With a NATO meeting on the issue scheduled for Wednesday and Thursday, Jenkins noted it's still not clear "exactly what Turkey wants NATO to do, and even the people in NATO are not clear [on] what Turkey is demanding."
Normally, "what happens in this situation is that before there's a public statement, privately a NATO country will tell the other NATO members what it has in mind, and Turkey hasn't done that. At the moment the NATO officials in Brussels are as much in the dark as the rest of us."
Moreover, with his interviewer recalling Ankara's attempts to call on NATO following the incident involving the Turkish downing of a Russian Su-24 jet over Syria late last year, the researcher admitted that "there are certainly concerns in NATO at the moment that Turkey is going to try to use the refugee crisis…to [somehow] get NATO to get more involved in the region to bolster its position against Russia."
Complaining that most of the points outlined in the so-called 10-point action plan released following the meeting between Merkel and Davutoglu were very vague, Jenkins noted that one of the clear ones – the use of NATO ships in the Aegean, is likely to open a whole new can of worms that the alliance is not particularly eager to deal with at the moment.
"The most concrete [point in the plan] was a call for NATO to become more involved in the Aegean with stopping the refugees, but that's highly problematic, because the maritime border, the waters in the Aegean are disputed between Turkey and Greece. So if NATO becomes involved in that then it's going to get dragged into that dispute between Turkey and Greece," the analyst explained.
If it comes down to the use of NATO ships, he noted, there is a very strong likelihood that Greece will attempt to block Turkey's request. "What [Greece] doesn't want is NATO ships in that area, where there's a possibility that Turkey will use the NATO presence to try to reinforce its claim to some of those territorial waters. So I think once it comes to the meeting in Brussels then it will get blocked."

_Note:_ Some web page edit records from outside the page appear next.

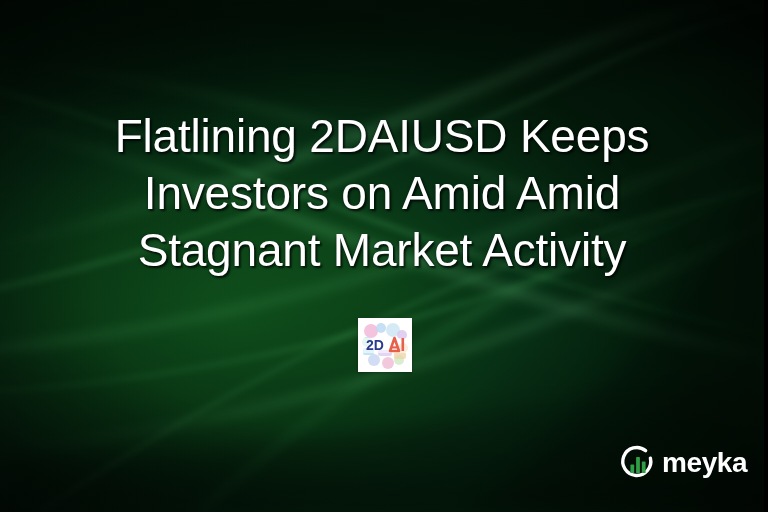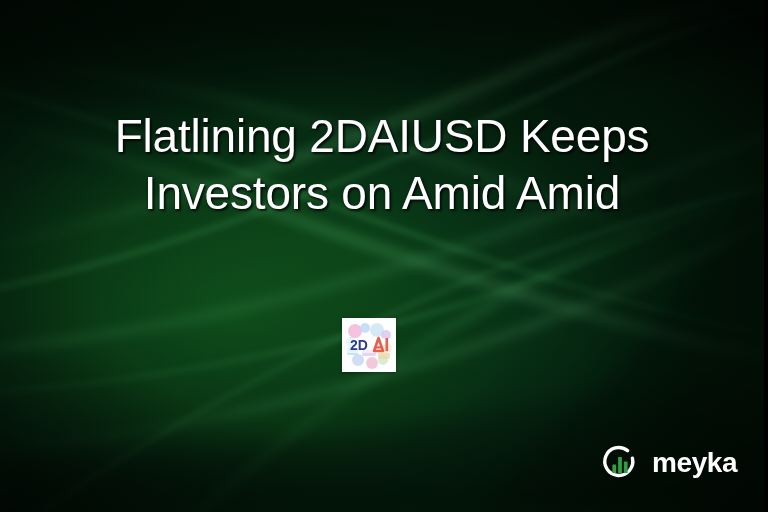"Stagnant Market Activity" div.title-line { html: none -> <div>Stagnant Market Activity</div> }
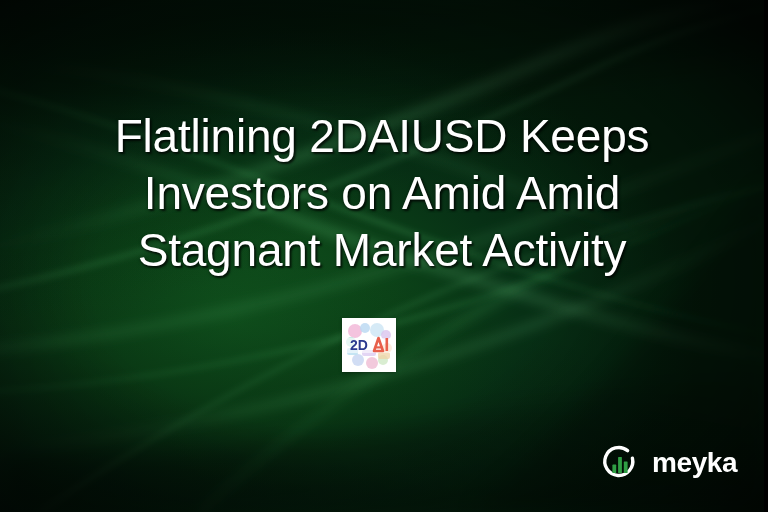"2D" .center-logo { left: 342px -> 358px }
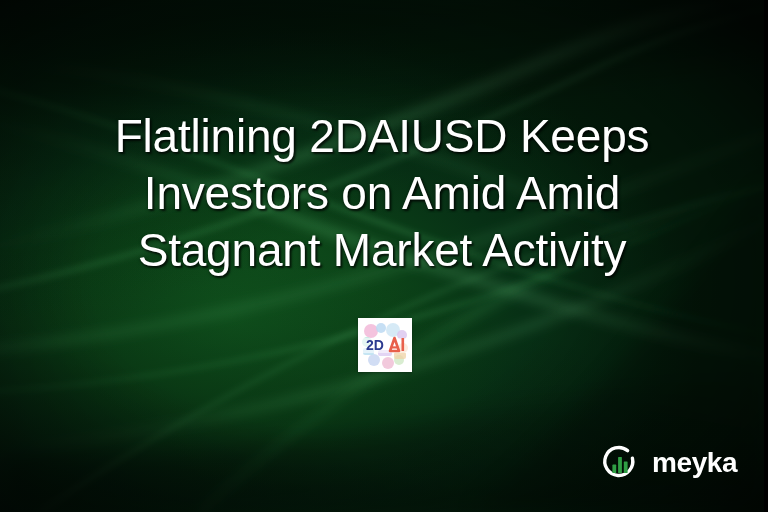"meyka" .brand { gap: 12px -> 4px; left: 600px -> 618px }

Moreover, Jenkins recalled, there's also the issue of what to do with the refugees that get picked up by NATO ships, were they to be deployed to the area. "If NATO becomes involved and refugees are taken onto NATO ships, what happens next? What do they do with the refugees? NATO ships don't really have any authority to keep the refugees, and who would they return them to?"
Ultimately, the expert suggested, what "really what happened with this meeting is that Merkel and Davutoglu passed the buck, and now the decision is going to be made at the NATO meeting in Brussels…" NATO's response, Jenkins noted, will depend entirely "on what [the Turkish] request will be in detail."
"But even if the money comes: I've talked to a lot of Syrian refugees here in Turkey and most of them are still going to try to get into Europe regardless of whether the money comes. Actually, [even if] 3 billion euros sounds like a lot of money, there are at least 2.5 million refugees in Turkey and when you break it down to how much money that is per refugee it's not a lot of money."
Pointing out that he has observed a growing strain in Turkish attitudes toward refugees on the ground in recent months, Jenkins emphasized that ultimately, only a resolution to the ongoing military conflict in Syria will be able to resolve the refugee crisis for both Turkey and Europe.
"I don't think there's any question that the real solution to the refugee problem lies in sorting out what's happening in Syria and putting an end to the civil war. These other discussions aren't going to solve the essential problem," the analyst concluded.